If Churchill could cross the line in the context of World War One, a war which virtually nobody today claims was a just war, why wouldn’t Bush or Blair do so in pursuit of their phony "war on terror?" Are Bush and Blair better than Churchill?
–John Spritzler —
The most recent student of the subject is Patrick Beesly, whose Room 40 is a history of British Naval Intelligence in World War I. Beesly’s careful account is all the more persuasive for going against the grain of his own sentiments. He points out that the British Admiralty was aware that German U-boat Command had informed U-boat captains at sea of the sailings of the Lusitania, and that the U-boat responsible for the sinking of two ships in recent days was present in the vicinity of Queenstown, off the southern coast of Ireland, in the path the Lusitania was scheduled to take. There is no surviving record of any specific warning to the Lusitania. No destroyer escort was sent to accompany the ship to port, nor were any of the readily available destroyers instructed to hunt for the submarine. In fact, "no effective
steps were taken to protect the Lusitania." Beesly concludes:
unless and until fresh information comes to light, I am reluctantly
driven to the conclusion that there was a conspiracy deliberately
to put the Lusitania at risk in the hope that even an abortive
attack on her would bring the United States into the war. Such a
conspiracy could not have been put into effect without Winston
Churchill’s express permission and approval.

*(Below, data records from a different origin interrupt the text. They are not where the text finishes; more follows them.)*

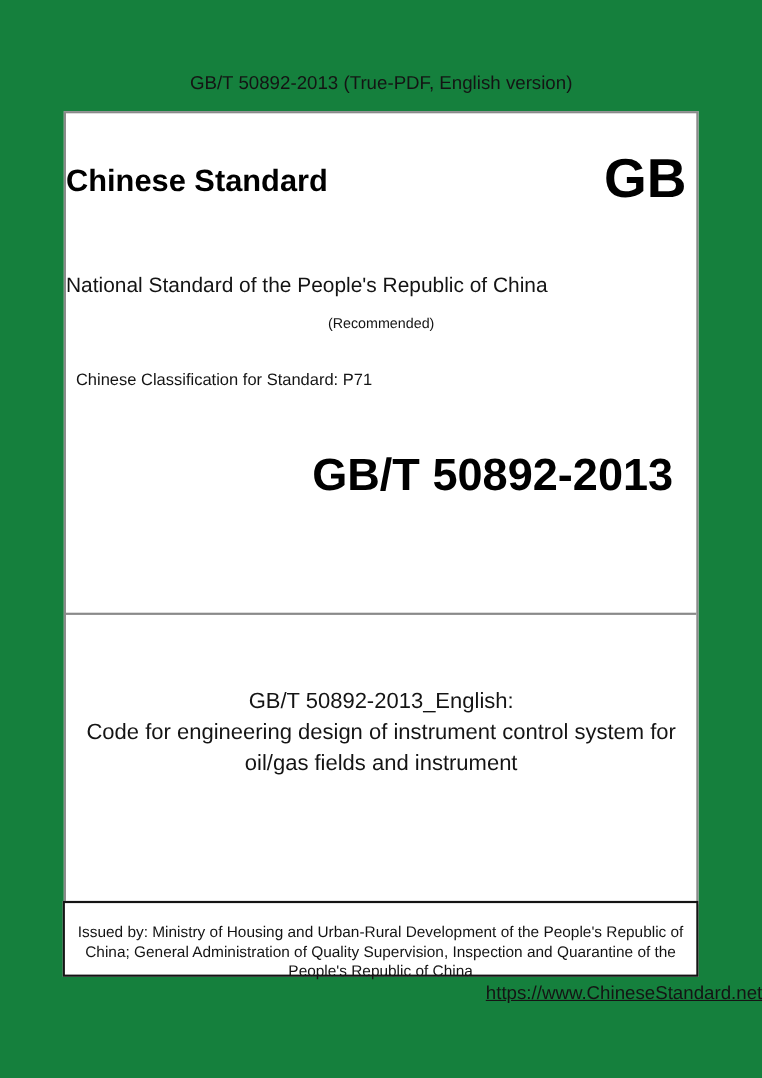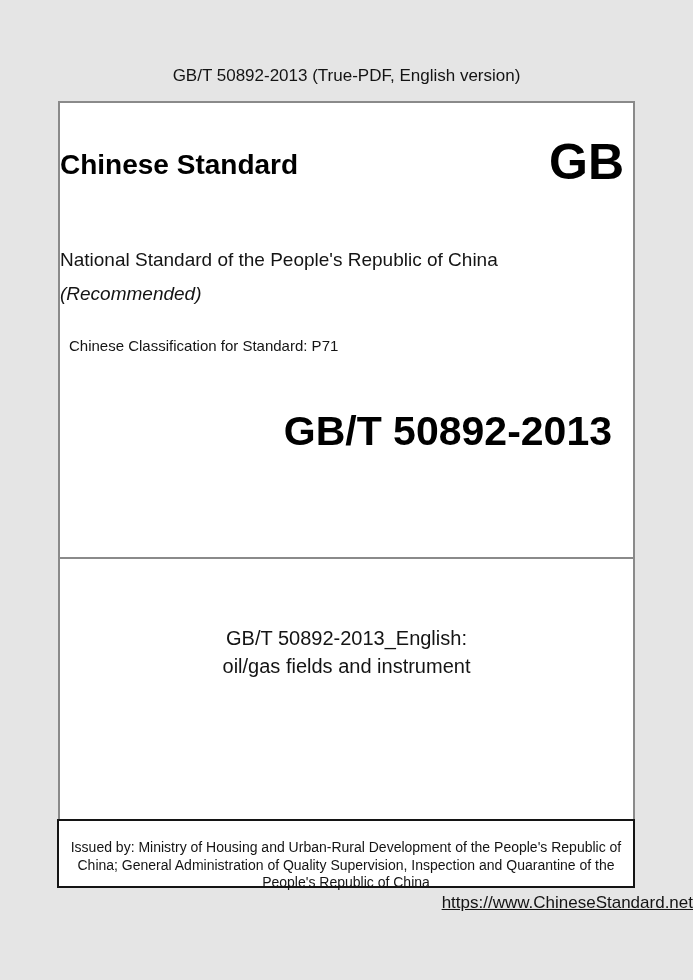--- a/index.html
+++ b/index.html
@@ -5,21 +5,21 @@
   * { margin: 0; padding: 0; box-sizing: border-box; }
   html, body { background: #ffffff; }
   body {
     width: 693px;
     height: 980px;
     position: relative;
     font-family: "Liberation Sans", "DejaVu Sans", sans-serif;
     color: #141414;
     overflow: hidden;
   }
-  .page { position: absolute; inset: 0; background: #e5e5e5; }
+  .page { position: absolute; inset: 0; background: #15803d; }
 
   .header {
     position: absolute;
     top: 66px; left: 0;
     width: 100%;
     text-align: center;
     font-size: 17px;
     line-height: 20px;
     color: #141414;
   }
@@ -53,23 +53,23 @@
     position: absolute;
     top: 145px; left: 0;
     width: 100%;
     font-size: 19px;
     line-height: 24px;
   }
   .main-box .subtitle2 {
     position: absolute;
     top: 179px; left: 0;
     width: 100%;
-    font-size: 19px;
+    text-align: center;
+    font-size: 13px;
     line-height: 24px;
-    font-style: italic;
   }
   .main-box .classification {
     position: absolute;
     top: 234px; left: 9px;
     font-size: 15px;
     line-height: 18px;
   }
   .main-box .std-number {
     position: absolute;
     top: 305px; left: 0;
@@ -131,20 +131,21 @@
   <div class="main-box">
     <div class="title">Chinese Standard</div>
     <div class="gb-logo">GB</div>
     <div class="subtitle1">National Standard of the People's Republic of China</div>
     <div class="subtitle2">(Recommended)</div>
     <div class="classification">Chinese Classification for Standard: P71</div>
     <div class="std-number">GB/T 50892-2013</div>
     <div class="divider"></div>
     <div class="english-title">
       <div>GB/T 50892-2013_English:</div>
+      <div>Code for engineering design of instrument control system for</div>
       <div>oil/gas fields and instrument</div>
     </div>
   </div>
 
   <div class="issued-box">
     <div>Issued by: Ministry of Housing and Urban-Rural Development of the People's Republic of</div>
     <div>China; General Administration of Quality Supervision, Inspection and Quarantine of the</div>
     <div>People's Republic of China</div>
   </div>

In any case, what is certain is that Churchill’s policies made the sinking very likely. The Lusitania was a passenger liner loaded with munitions of war; Churchill had given orders to the captains of merchant ships, including liners, to ram German submarines if they encountered them, and the Germans were aware of this. And, as Churchill stressed in his memoirs of World War I, embroiling neutral countries in hostilities with the enemy was a crucial part of warfare: "There are many kinds of maneuvres in war, some only of which take place on the battlefield. . . . The maneuvre which brings an ally into the field is as serviceable as that which wins a great battle."